One day my ABS light came on. I checked it out and sure enough there was no abs... when I slammed on the brakes, everything locked up.
Everyone said it was the wheel speed sensor. When I asked how to check which one, the consensus was "have the codes read at Autozone".
First of all, the autozone does not read abs codes. Also, my car is OBD I, so the code reading is different. So I decided to dig into this a little more.
I took out the passenger side dash cover and glove box. The abs controller is on the right side. Then I disconnected the cable to the controller, and started probing. My connector was not 55 pin like other e36's but I had the Wiring Diagram. I tested for continuity at each wheel speed sensor. I got 1060 ohms at each one except the front right which was at 2 mega ohms. So My problem was indded a wheel speed sensor. I attached a copy of the wiring diagram I used.

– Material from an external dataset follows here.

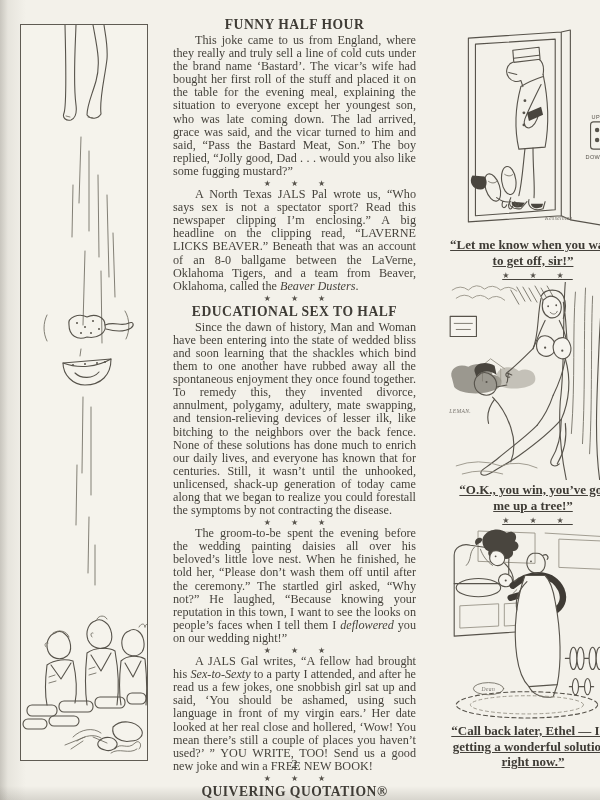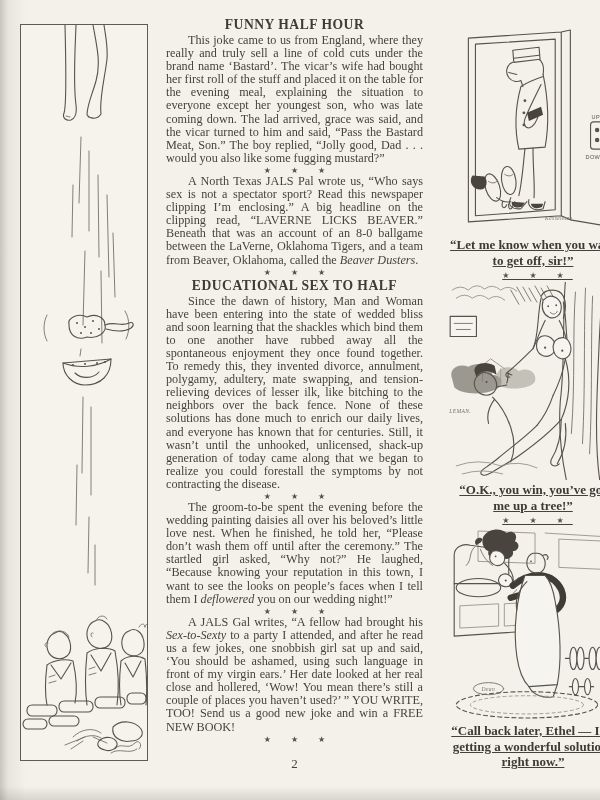"This joke came to us" .para { margin: 0 6px 1px -> 0 13px 1px }
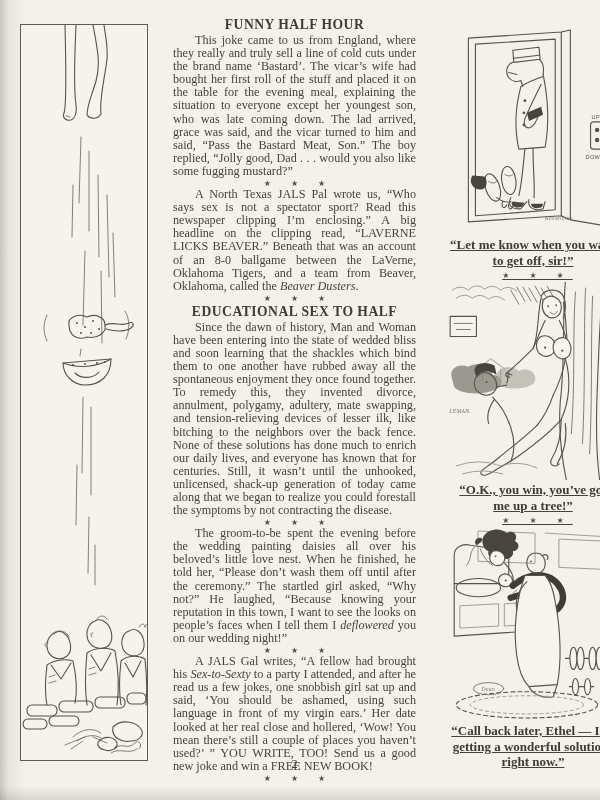"QUIVERING QUOTATION®" h2.sec-heading { html: none -> <h2>QUIVERING QUOTATION®</h2> }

I also thought that maybe the pump was bad. There was a lot of information about the ribbon wire in the pump needing to be replaced. I found these 2 links which may help anyone trying this repair:
http://www.staffordnet.net/repairs/b...ump_rewire.htm
http://www.thetremmels.com/bmwabs.htm

Lastly there is a way to force the pump to cycle. This can be used to check it and also bleed air out of the system.
Pull the grey ABS relay from the fuse panel under the hood. Jumper pin 30 to 87 and you should hear it pump away. Bleed the brakes as you normally would, cycle the ABS, then bleed again. Sounds like a lot of fluid, I know. You may need 3 quarts to do it right.
Hope this helps someone out there.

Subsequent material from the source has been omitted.